Times Standard (Eureka)

DA: Suspect in killing of Cash App founder planned the attack

- By Olga R. Rodriguez

SAN FRANCISCO >> The 38-year-old tech consultant charged with the killing of Cash App founder Bob Lee planned the attack, drove the victim to a secluded spot and stabbed him over an apparent dispute related to the man’s sister, prosecutor­s said in a court document released Friday.

The motion to detain Nima Momeni without bail is the first official accounting of what may have led to the stabbing death of Lee in a deserted part of downtown San Francisco early morning on April 4. Momeni was arrested Thursday and appeared in a San Francisco courtroom Friday but did not enter a plea.

He is now scheduled to be arraigned April 25.

The judge in Friday’s brief hearing agreed to detain Momeni in jail without bail. If convicted, he faces 26 years to life in prison, said the office of District Attorney Brooke Jenkins.

Momeni appeared in court wearing an orange sweatshirt and pants. He did not speak except to say, “Yes your honor,” when the judge asked if he agreed to decline his right to a speedy trial.

His younger sister Khazar Elyassnia sat with her husband, prominent San Francisco plastic surgeon Dino Elyassnia, and two other family members in the front row at the hearing. When Momeni entered the courtroom, an older woman made a heart sign with her hands and Momeni, who was wearing a face mask, smiled and nodded at them.

The family declined to speak to reporters.

Momeni is represente­d by Burlingame-based attorney Paula Canny, who was on vacation and whose brother Robert Canny, also an attorney, appeared in her place Friday. “The facts of what occurred, or didn’t occur, will come out over time,” he told reporters after the hearing.

On Thursday, San Francisco Police Chief Bill Scott announced Momeni’s arrest and said that the two men knew each other but declined to elaborate on their connection. He also refused to disclose a possible motive.

The motion to detain Momeni relies on surveillan­ce video and testimony from a friend who was with Lee the afternoon and evening before he died. It does not name Khazar Elyassnia but lists her residence as in the Millennium Tower. Public records link the Elyassnia couple to a unit in the building.

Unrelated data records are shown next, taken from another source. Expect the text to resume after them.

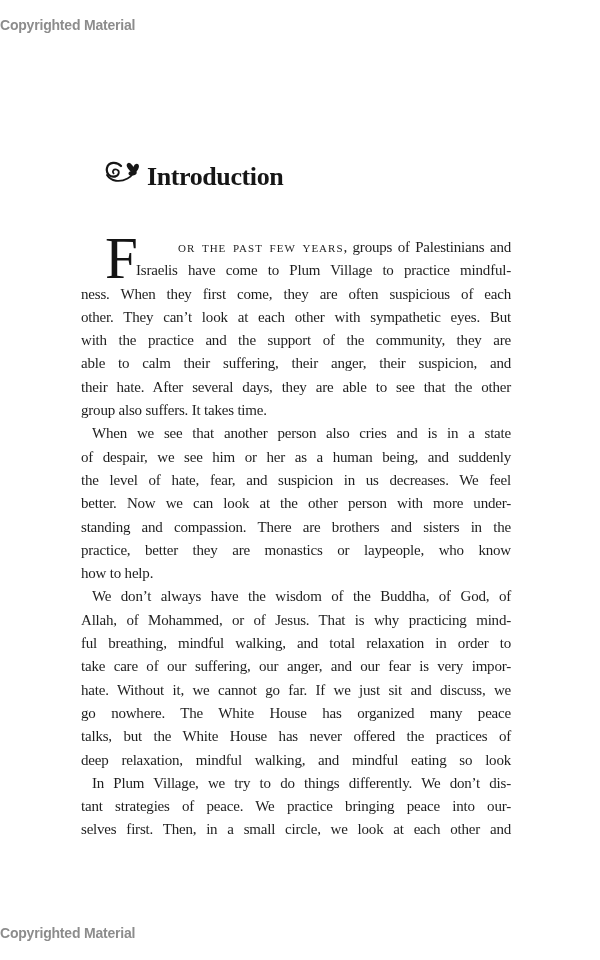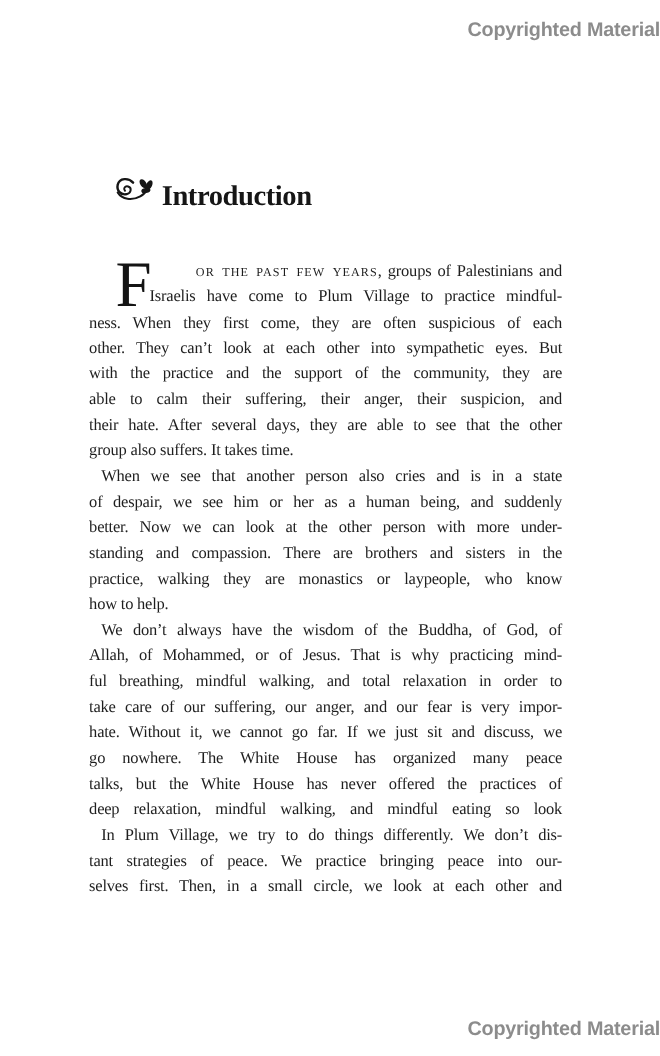"Copyrighted Material" .copyright { font-size: 18px -> 14px; text-align: right -> left }
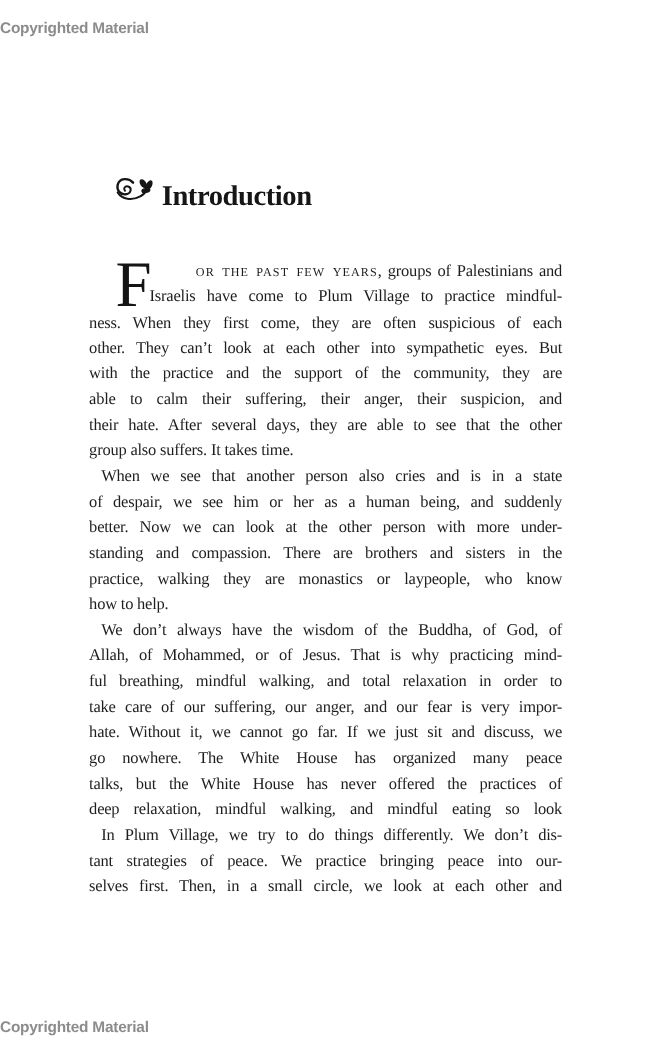"other. They can’t look at" div.line { text: into -> with }
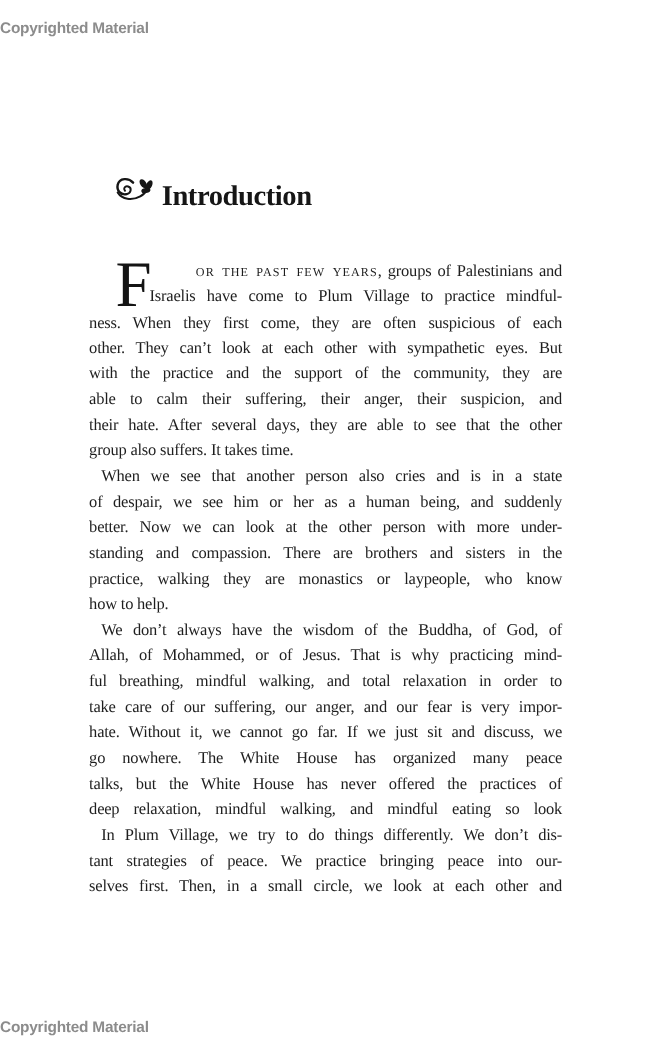"the level of hate, fear," div.line { html: none -> <div>the level of hate, fear, and suspicion in us decreases. We feel</div> }
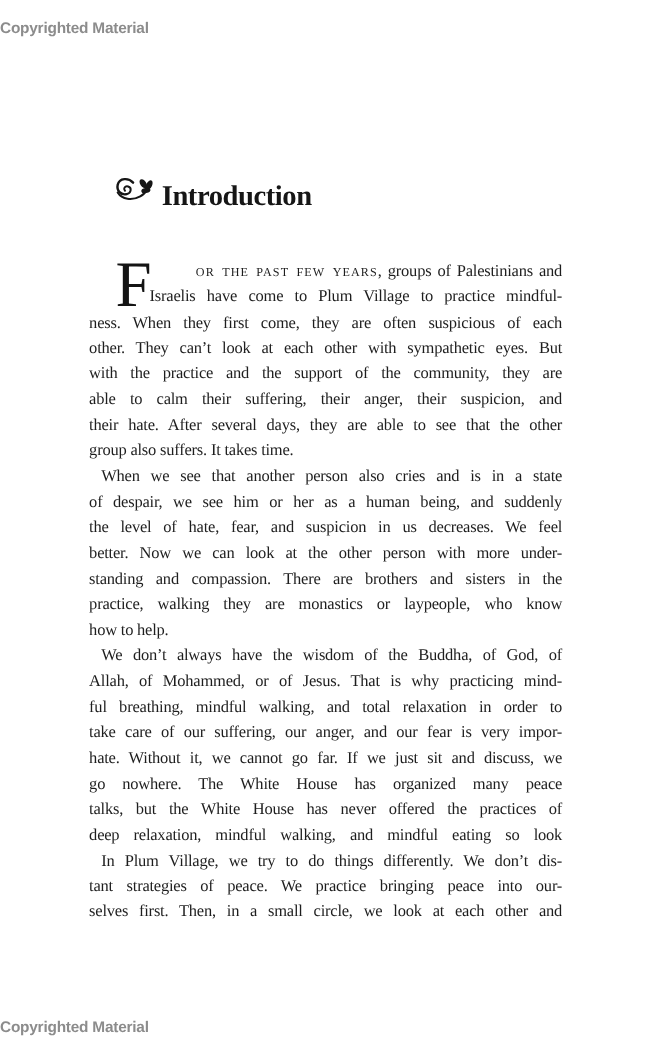"practice, walking they are monastics" div.line { text: walking -> better }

The friend, Lee and Khazar Elyassnia had been drinking together the day before the attack at another person’s apartment, according to the document. The friend met Khazar Elyassnia through Lee several years prior.

The friend said they went to Lee’s hotel room, without Khazar Elyassnia, and noticed a conversati­on in which Momeni was questionin­g Lee over whether his younger sister “was doing drugs or anything inappropri­ate,” according to the document. Lee reassured Momeni that nothing inappropri­ate had happened. It is unclear whether the conversati­on took place in person or by phone.

The friend and Lee parted ways around 12:30 a.m. Shortly after, Lee went to the Millennium Tower, according to video surveillan­ce.